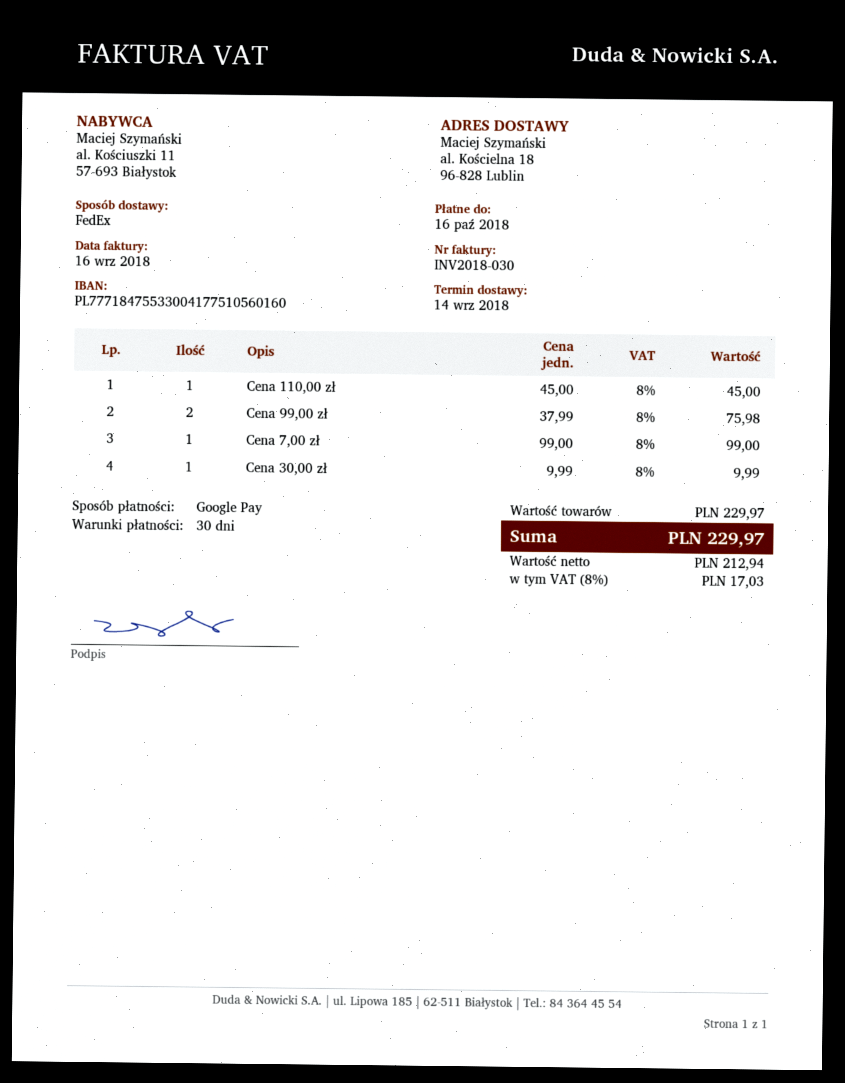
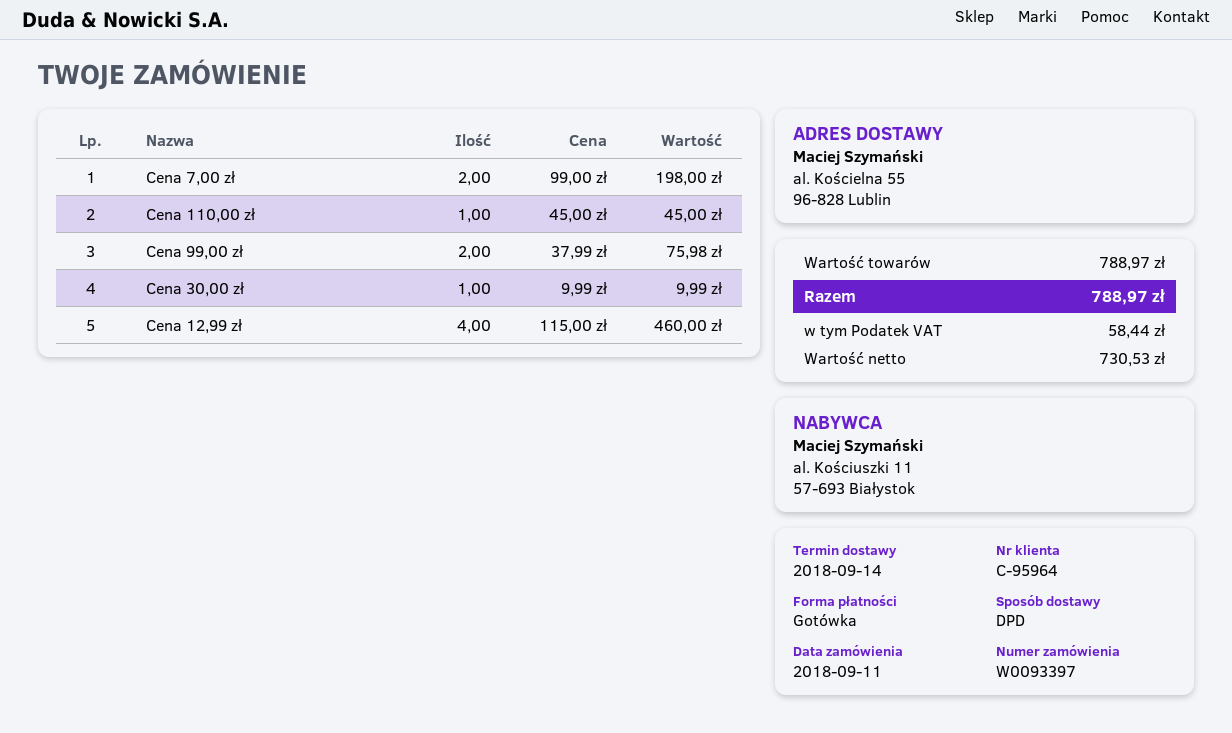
payment method: Google Pay -> cash
shipping method: FedEx -> DPD
ship to: al. Kościelna 18, 96-828 Lublin -> al. Kościelna 55, 96-828 Lublin
Cena 7,00 zł: 1 x 99.00 = 99.00 -> 2 x 99.00 = 198.00
Cena 12,99 zł: none -> 4 x 115.00 = 460.00
subtotal: 229.97 -> 788.97
net: 212.94 -> 730.53
tax: 17.03 -> 58.44
total: 229.97 -> 788.97

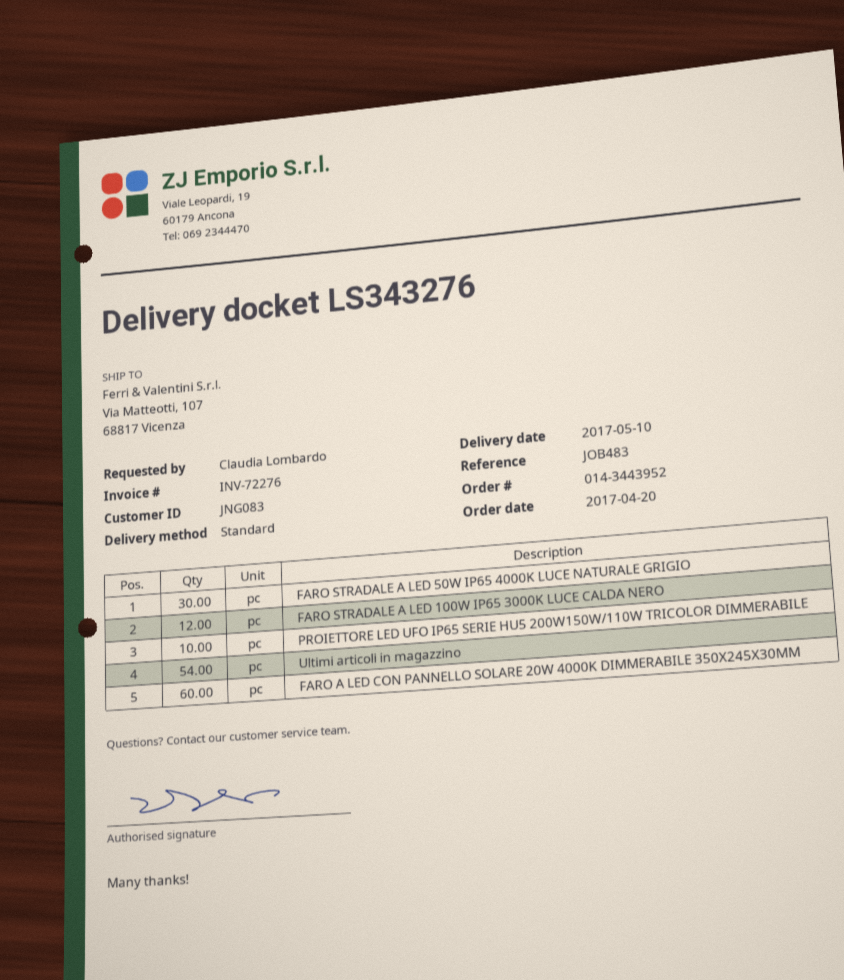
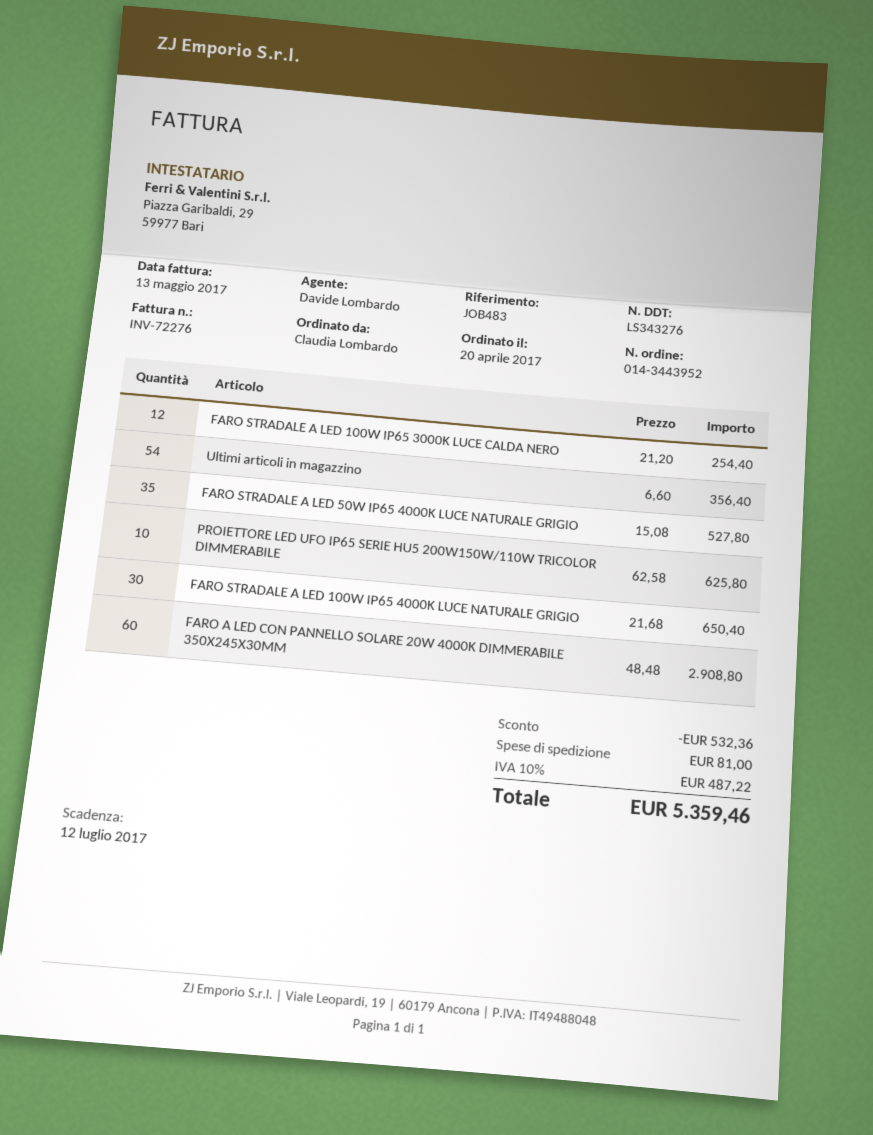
FARO STRADALE A LED 50W IP65 4000K LUCE NATURALE GRIGIO: 30 -> 35
FARO STRADALE A LED 100W IP65 4000K LUCE NATURALE GRIGIO: none -> 30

■ **WORK TO BE COMPLETED**: An exact restatement of the entries above is needed; no picture may appear in it.

■ **OUTPUT**:
payment method: Google Pay -> cash
shipping method: FedEx -> DPD
ship to: al. Kościelna 18, 96-828 Lublin -> al. Kościelna 55, 96-828 Lublin
Cena 7,00 zł: 1 x 99.00 = 99.00 -> 2 x 99.00 = 198.00
Cena 12,99 zł: none -> 4 x 115.00 = 460.00
subtotal: 229.97 -> 788.97
net: 212.94 -> 730.53
tax: 17.03 -> 58.44
total: 229.97 -> 788.97

FARO STRADALE A LED 50W IP65 4000K LUCE NATURALE GRIGIO: 30 -> 35
FARO STRADALE A LED 100W IP65 4000K LUCE NATURALE GRIGIO: none -> 30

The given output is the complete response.